El golpe más bajo de su etapa formativa llegó con la deportación, un momento de quiebre que compartió con Roxane. “Mi visa expiró. Mi sueño se acabó. Me enviaron de vuelta a África y lloramos juntos”.

A pesar de las caídas, Roxane se mantuvo firme como su pilar fundamental y su protectora ante el entorno, actuando con una madurez impropia de su edad. “¿Recuerdas cuando regresaba a casa y tú le decías a mis amigos: ‘¿por qué habéis dejado de entrenar? Yan no os va a comprar coches’. Eras mi representante con 10 años”.

Del debut soñado a la peor pesadilla

El esfuerzo finalmente dio frutos cuando el Leganés de España puso sus ojos en él. El destino le tenía preparado el debut soñado para cualquier futbolista: saltar al césped frente al Real Madrid. Sin embargo, la cúspide de su carrera profesional se transformó inmediatamente en el día más oscuro de su existencia.

“Debutar contra el Real Madrid era un sueño y se convirtió en una pesadilla. Llamaron desde casa y me dijeron: ‘tu hermana se fue’, solo tenía 15 años”. La joven había sido envenenada en una fiesta en su tierra natal. Aquel día, la alegría del fútbol se apagó para siempre en el pecho de Yan.

Un Mundial sin emociones: “Solo siento un vacío”

Hoy, Diomandé defiende la camiseta de los “Elefantes” en la Copa del Mundo, emulando a las leyendas con las que creció. “Estoy jugando un mundial, de verdad, tu hermano va a jugar para Costa de Marfil, como Drogba, como Yaya, como Gervinho”, escribe, en un intento de procesar la magnitud de su logro actual.

Sin embargo, el éxito deportivo ya no cura sus heridas.

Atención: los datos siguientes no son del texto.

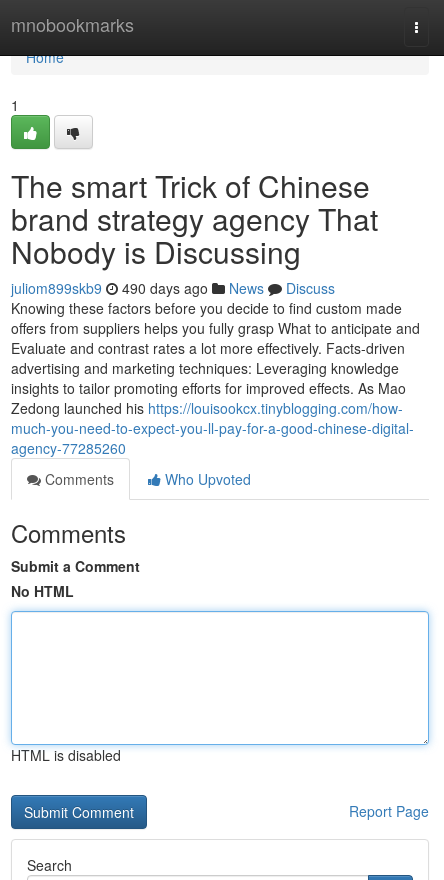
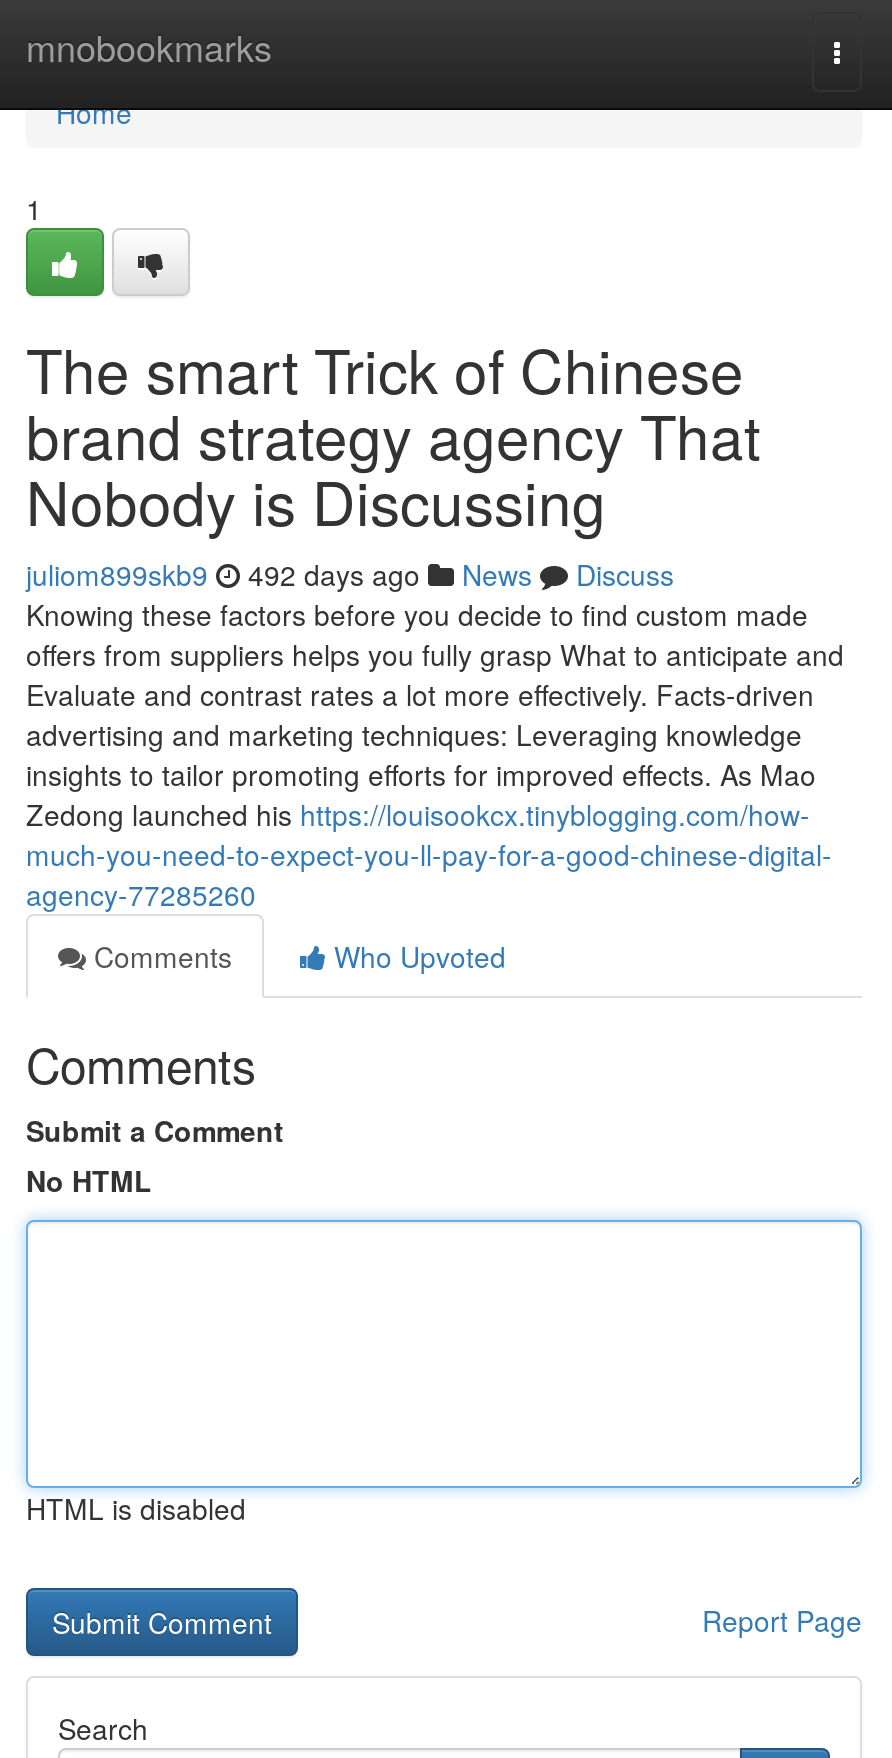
- juliom899skb9 490 days ago News Discuss
+ juliom899skb9 492 days ago News Discuss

La pérdida de Roxane transformó su psicología por completo. “En aquel entonces todavía tenía emociones. Ahora no siento nada. Es como si no fuera humano. Desde que moriste, solo siento un vacío”. El brillo de los estadios mundialistas no llena el espacio de la única persona que vio su luz en la oscuridad.

El juramento final: “Demostraré que tenías razón o moriré intentándolo”

Para el jugador del Leipzig, los 90 minutos de cada partido han dejado de ser una simple competencia profesional. El césped se ha transformado en un altar espiritual. “El campo de juego es el único lugar donde me siento como en casa ahora. Es donde puedo hablar contigo. Todo lo que hago en un campo de fútbol es por ti».

La carta cierra con una promesa inquebrantable, un pacto de sangre y fútbol que Diomandé piensa llevar hasta las últimas consecuencias en este Mundial y en el resto de su carrera. “Me aseguraré de que todo el mundo conozca tu nombre. El mundo entero. Voy a cumplir lo que predijiste, te lo juro. Tú lo decías a todo el mundo: ‘mi hermano va a ser el mejor del mundo’. Demostraré que tenías razón, o moriré intentándolo”.